— EXERCISE OBJECTIVE —
Given the listing below, write out exactly the lines starting with the line that has "- Now you should" and going on through the line that has "latest alsfs binary file installed on /usr/local/bin.", both kept.

— DATA EXTRACT —
──────────

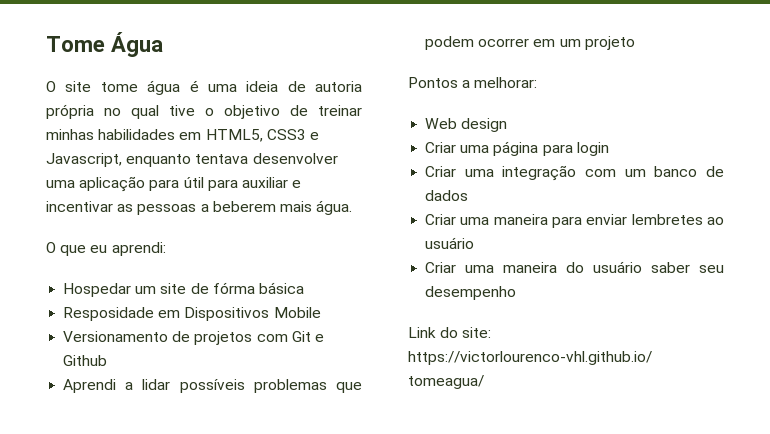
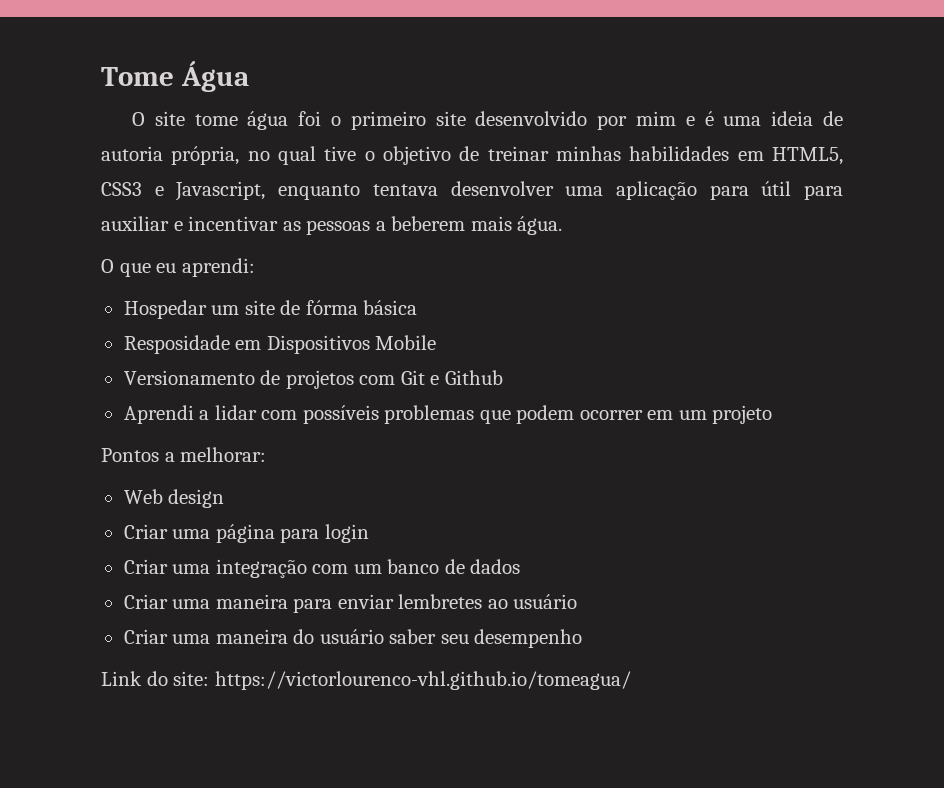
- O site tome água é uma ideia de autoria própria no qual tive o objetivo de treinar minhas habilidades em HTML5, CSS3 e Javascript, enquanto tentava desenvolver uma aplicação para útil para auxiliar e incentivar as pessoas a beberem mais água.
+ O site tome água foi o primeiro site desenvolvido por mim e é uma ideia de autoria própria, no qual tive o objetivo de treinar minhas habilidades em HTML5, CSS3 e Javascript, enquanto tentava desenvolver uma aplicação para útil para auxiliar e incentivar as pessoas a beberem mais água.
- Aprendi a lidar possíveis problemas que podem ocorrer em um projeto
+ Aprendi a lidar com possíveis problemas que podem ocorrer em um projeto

──────────

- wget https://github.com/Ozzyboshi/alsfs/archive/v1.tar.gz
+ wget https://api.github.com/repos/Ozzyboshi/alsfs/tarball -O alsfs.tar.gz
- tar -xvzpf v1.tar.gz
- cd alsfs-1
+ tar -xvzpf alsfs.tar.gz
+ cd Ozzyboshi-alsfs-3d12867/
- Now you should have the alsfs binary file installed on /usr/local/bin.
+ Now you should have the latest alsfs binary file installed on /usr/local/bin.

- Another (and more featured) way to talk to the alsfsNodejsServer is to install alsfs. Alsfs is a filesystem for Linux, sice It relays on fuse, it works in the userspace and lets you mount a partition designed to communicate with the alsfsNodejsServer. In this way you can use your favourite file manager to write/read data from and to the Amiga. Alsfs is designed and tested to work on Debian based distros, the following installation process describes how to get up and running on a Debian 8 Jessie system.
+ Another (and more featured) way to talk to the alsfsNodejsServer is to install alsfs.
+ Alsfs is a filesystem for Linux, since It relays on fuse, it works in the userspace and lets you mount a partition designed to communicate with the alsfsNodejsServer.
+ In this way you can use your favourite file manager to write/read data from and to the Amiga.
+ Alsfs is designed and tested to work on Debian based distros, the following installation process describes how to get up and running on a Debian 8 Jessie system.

──────────

— SOLUTION TO THIS TASK —
- Now you should have the alsfs binary file installed on /usr/local/bin.
+ Now you should have the latest alsfs binary file installed on /usr/local/bin.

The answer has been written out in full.